Un autre des nombreux enseignements du livre de Christophe Dickès est que Bainville ne fut pas le nationaliste ombrageux ni le germanophobe obsessionnel et haineux que l'on a souvent décrit, l'assimilant bien abusivement à Maurice Barrés (qui l'influença mais dont il sut s'éloigner). Même Maurras, qui lui confia la rubrique de politique étrangère de L'Action française, n'aurait certainement pas signé nombre de ses articles - ceci révélant la liberté qui régnait alors dans le mouvement monarchiste.
La Grande Guerre : « catastrophe européenne »
Si Bainville, lors de la Grande Guerre, se range à l’« union sacrée », car la survie de la France est à ce prix, il n'en méconnaît pas moins les conséquences terrifiantes d'un conflit qui a ceci de profondément pervers qu'il est démocratique.
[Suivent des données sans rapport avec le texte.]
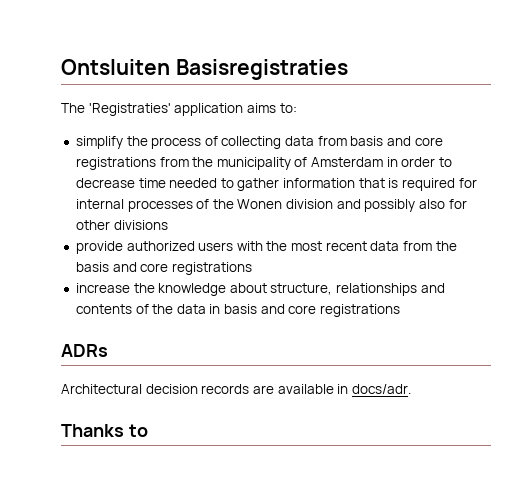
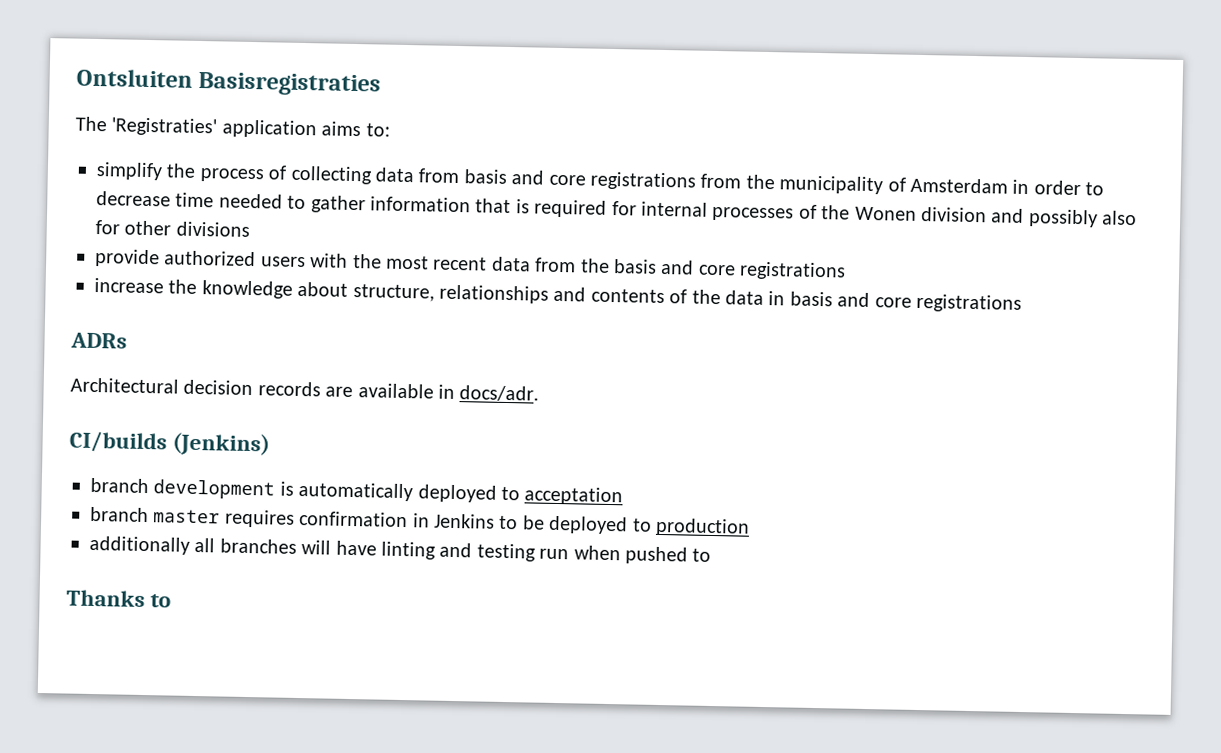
+ CI/builds (Jenkins)
+ branch development is automatically deployed to acceptation
+ branch master requires confirmation in Jenkins to be deployed to production
+ additionally all branches will have linting and testing run when pushed to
Il est démocratique, explique Dickès, parce qu'il est « une guerre des peuples, une guerre de races, fondée (…) sur un nationalisme exacerbé, incontrôlé et xénophobe, signe de la faillite de l'Internationale socialiste et de l’international capitaliste. Peuples, nationalités, nationalismes constituent donc les principes d’un conflit démocratique ».
C'est ainsi que partant de cette analyse, Bainville pouvait écrire, dès avant le déclenchement de la guerre, que « le temps de la barbarie » était venu. À l'automne 1914, il écrit encore, alors que le pays est submergé par une propagande patriotique, qu'il est dément de rêver à une « France nouvelle qui sortira des tranchées sur l'esprit d'union, d'amour et de sacrifice ». « On est un peu étonné qu'un esprit comme celui de Barrès, ajoute-t-il, donne dans ces naïvetés et se nourrisse de ces illusions. »
Du portrait que dresse Christophe Dickès de Jacques Bainville ressort également que celui-ci avait, contrairement au Maurras politique, conscience d'être aussi un Européen : « le rejet maurrassien d'un ordre européen dans lequel les grandes puissances ont un rôle directeur n'apparaît pas sous la plume bainvillienne. » Il n'aura donc aucun mal à définir aussitôt et à juste titre la Première Guerre mondiale comme une « catastrophe européenne ». Dont, pour ne l'avoir pas écouté, la France et l'Europe payent toujours le prix.
Pierre Villedary Le Choc du Mois n°26 Octobre 2008
Jacques Bainville. Les lois de la politique étrangères, par Christophe Dickès, Bernard Giovanangeli éditeur, 316 pages, index, notes et biblio., 23 euros.